While the lockdowns have hit the ports of Ningbo and Shanghai the hardest, a spike in infections in Beijing is drawing the attention of shippers and carriers, too, which could lead to further import delays if lockdowns are put in place in that region.

NSAC Urges FMC to Expand Oversight to Excessive Dwell Fees Regarding New Demurrage Regulation

The Federal Maritime Commission (FMC) will have until the end of May to respond to a recommendation made by the National Shipper Advisory Committee (NSAC), encouraging the FMC to expand its oversight of unfair demurrage fees to excessive dwell fees as well.

The NSAC’s position is that additional dwell fees for containers that have stayed for too long in port were inappropriate. This is because port and supply chain congestion over the last two years was not within the control of shippers and, therefore, not their fault that containers stayed for more extended periods in ports.

Port authorities such as in Los Angeles, Long Beach, and Seattle, used additional container dwell fees to encourage shippers to pick up containers promptly and ease congestion. However, overflowing warehouses, rail chassis shortages, and more have prevented willing shippers from picking up containers, and containers can’t be picked up before paying for late fees and demurrage charges, leaving shippers with little option.

In a meeting at the end of April where most of the NSAC agreed upon these recommendations, members also suggested that all excessive dwell fees be returned retroactively to shippers and importers. The FMC has 60 days to make a response from April 27.

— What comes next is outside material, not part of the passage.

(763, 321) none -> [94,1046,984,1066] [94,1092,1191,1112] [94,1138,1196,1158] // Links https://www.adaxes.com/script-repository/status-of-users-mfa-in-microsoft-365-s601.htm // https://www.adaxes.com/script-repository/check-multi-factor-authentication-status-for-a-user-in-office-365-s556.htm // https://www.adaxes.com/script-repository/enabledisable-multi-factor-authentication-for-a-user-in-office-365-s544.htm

Expeditors International Lost $60 Million after Q1 Cyberattack

In February this year, international shipping forwarder Expeditors International fell victim to cyberattackers, forcing the forwarder to shut down many of its operations. A newly-released Q1 earnings report has shown that Expeditors incurred $60 million in costs after the attack. Of those costs, approximately $40 million were in incremental demurrage charges as the company could not process and move existing shipments on time. Expeditors spent the remaining $20 million on recovering and “cleaning up” their systems and improving security.

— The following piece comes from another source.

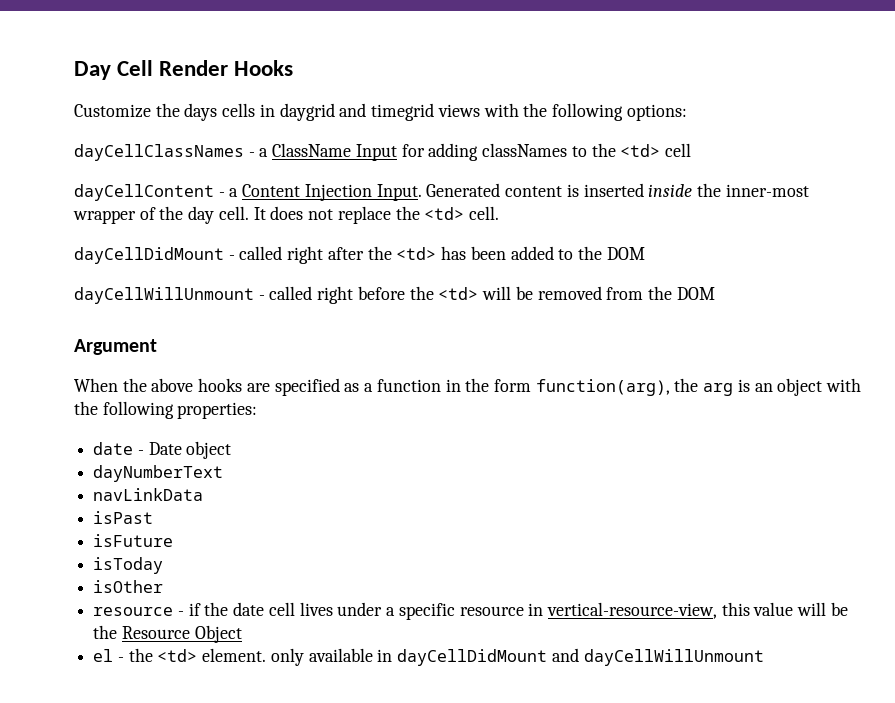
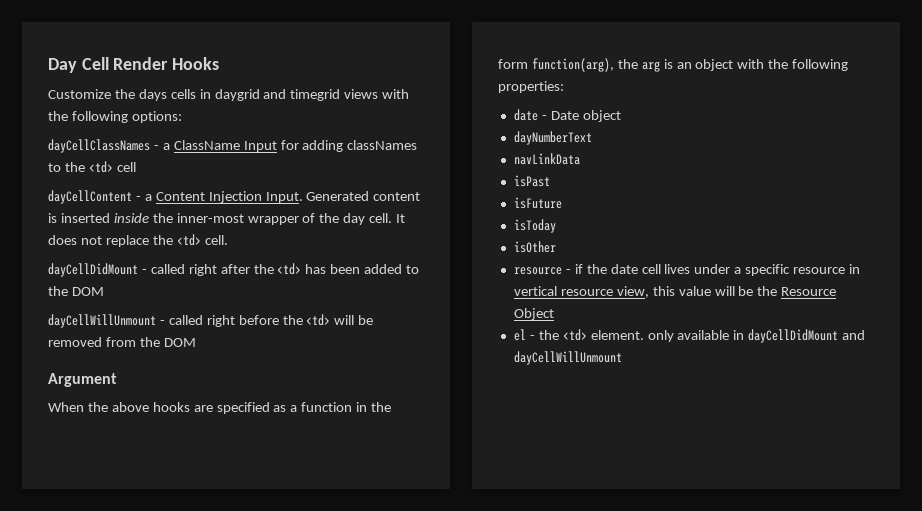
[546,602,717,619] vertical-resource-view, -> [513,286,649,298] vertical resource view,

Many of Expeditor’s containers were delayed for long periods during and after the attack. FMC members have since said that demurrage and detention charges on those containers, which shippers were simply unable to pick up, might not be fair or appropriate. If charges are removed from the affected containers, then it could create a precedent for Blume Globe, which recently faced a similar situation after a cyber incident took down their asset management system, causing similar container delays.

Maersk Sets Goal of 100% Net-Zero Steel in its Ships by 2050

Maersk has recently joined a global initiative called SteelZero, which aims at speeding up the global transition to low-carbon steel. Its goal is to procure 100% net-zero steel by 2050, an extension of its 2040 net-zero carbon emissions goal.

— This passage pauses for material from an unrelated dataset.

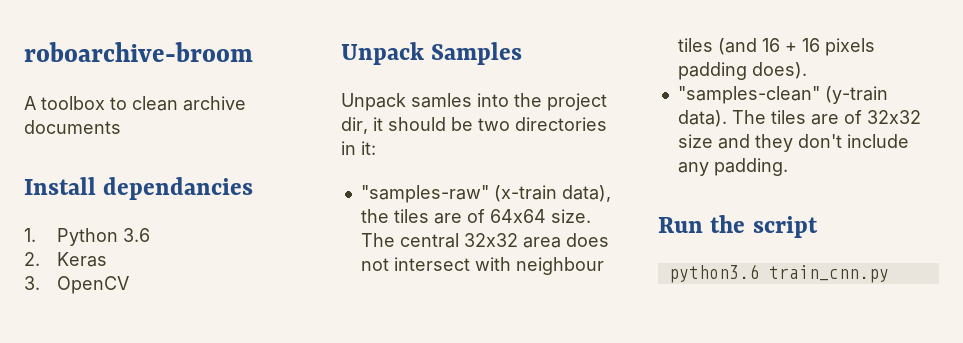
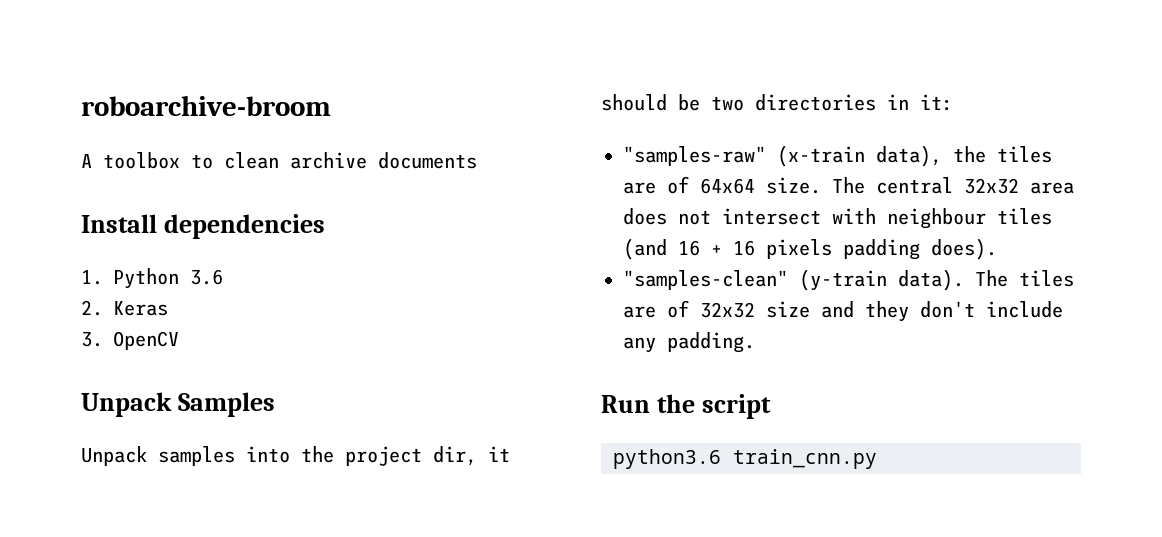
[103,177,254,200] dependancies -> [164,214,326,239] dependencies
[411,93,472,108] samles -> [158,446,235,466] samples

The carrier will begin working with suppliers and distributors to identify and address the key barriers to net-zero steel and decarbonization, with Maersk’s own working groups working in tandem with other organizations to solidify roadmaps for achieving net-zero steel goals across different industries. According to the International Energy Agency, steel production accounts for approximately 7% of global greenhouse gas emissions, making steel decarbonization a key target for sustainable and environmentally-friendly industry practices.

According to SteelZero, Maersk is the first shipping and maritime company to join SteelZero’s net-zero steel initiative, which could encourage other shipping companies to do the same since steel makes up approximately 90% of a ship’s weight. As well as replacing all of its steel with net-zero carbon steel, Maersk has also committed to recycling much more of the steel from its old ships, a practice that is expected to quadruple by 2033 globally. Maersk already has over 700 ships planned for recycling in the next decade.